Resensi Arif Saifudin Yudistira*)
Kitab Al-qur’an bagi seorang muslim dimaknai sebagai pedoman hidup untuk keselamatan di dunia dan akhirat. Hadirnya Al-qur’an diturunkan secara bertahap. Ia tak turun langsung, ia turun dengan peristiwa yang melatarbelakanginya. Al-qur’an pun tidak seperti sekarang yang berbentuk mushaf. Dalam perjalanannya, ia adalah kisah yang panjang. Ia tak hanya mengisahkan sejarah, mengisahkan perintah dan larangan, kabar gembira dan peringatan. Dalam perjalanannya itu pula, Al-qur’an menjadi mushaf seperti sekarang, dan sampai sekarang pun masih banyak orang yang meragukan dan menyangkal Al-qur’an. Sebagai penutup para nabi, Muhammad dikaruniai mukjizat Al-qur’an. Orang tak percaya, ragu apa yang hebat dari kitab ini.
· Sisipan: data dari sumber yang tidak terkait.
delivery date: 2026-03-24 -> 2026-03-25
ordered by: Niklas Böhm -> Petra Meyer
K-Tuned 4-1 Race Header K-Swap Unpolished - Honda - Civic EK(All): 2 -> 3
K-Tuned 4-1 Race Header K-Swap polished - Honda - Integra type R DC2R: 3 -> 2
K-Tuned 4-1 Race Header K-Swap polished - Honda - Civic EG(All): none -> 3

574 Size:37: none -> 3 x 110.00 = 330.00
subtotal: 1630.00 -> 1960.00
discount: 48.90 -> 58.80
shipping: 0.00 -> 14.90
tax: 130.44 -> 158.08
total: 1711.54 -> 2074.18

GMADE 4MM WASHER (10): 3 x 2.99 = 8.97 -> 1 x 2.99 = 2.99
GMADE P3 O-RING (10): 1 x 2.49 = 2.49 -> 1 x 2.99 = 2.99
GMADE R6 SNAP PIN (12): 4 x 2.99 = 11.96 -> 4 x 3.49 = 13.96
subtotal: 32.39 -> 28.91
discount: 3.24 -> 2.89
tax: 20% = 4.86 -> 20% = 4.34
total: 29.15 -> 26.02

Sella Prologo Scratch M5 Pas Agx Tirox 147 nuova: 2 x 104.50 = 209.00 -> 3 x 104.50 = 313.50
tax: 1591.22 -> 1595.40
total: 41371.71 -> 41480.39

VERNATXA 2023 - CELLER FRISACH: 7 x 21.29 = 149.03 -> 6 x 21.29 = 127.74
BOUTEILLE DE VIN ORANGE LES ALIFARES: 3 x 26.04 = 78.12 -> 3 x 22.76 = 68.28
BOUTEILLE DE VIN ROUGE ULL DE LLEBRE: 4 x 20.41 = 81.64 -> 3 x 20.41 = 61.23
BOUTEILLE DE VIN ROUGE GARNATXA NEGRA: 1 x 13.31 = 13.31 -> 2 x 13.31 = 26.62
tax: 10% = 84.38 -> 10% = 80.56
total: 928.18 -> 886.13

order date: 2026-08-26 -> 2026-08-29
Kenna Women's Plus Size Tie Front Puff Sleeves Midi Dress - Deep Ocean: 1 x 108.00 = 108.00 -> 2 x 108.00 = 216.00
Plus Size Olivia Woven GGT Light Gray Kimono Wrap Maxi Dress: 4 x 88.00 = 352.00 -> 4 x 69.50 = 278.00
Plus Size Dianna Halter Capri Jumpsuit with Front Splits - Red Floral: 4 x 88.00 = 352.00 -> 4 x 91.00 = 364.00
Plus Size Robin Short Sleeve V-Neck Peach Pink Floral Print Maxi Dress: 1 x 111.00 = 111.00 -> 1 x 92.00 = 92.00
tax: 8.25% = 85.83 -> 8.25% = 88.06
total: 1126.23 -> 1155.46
Orang mulai bertanya, mengapa kitab ini begitu diagungkan dan dijunjung tinggi dalam kehidupan orang Islam. Banyak kalangan orientalis mencoba mengutak-atik, merusak dan merubah tafsir Al-qur’an, tetapi sepertinya tak bisa. Sebab Qur’an sebagaimana janji Alloh, bahwa Al-qur’an diturunkan oleh yang Maha bijaksana lagi Maha dipuji. Al-qur’an menjadi penanda, bahwa tak hanya keberadaan Islam dan sejarah manusia, ia mewakili sebuah keniscayaan antara hubungan sang Khalik (Tuhan) dengan makhluk masih ada pertautan. Darinya kita faham, bahwa hidup di dunia ini tak lebih dari sebuah titah, sesuatu yang tak main-main.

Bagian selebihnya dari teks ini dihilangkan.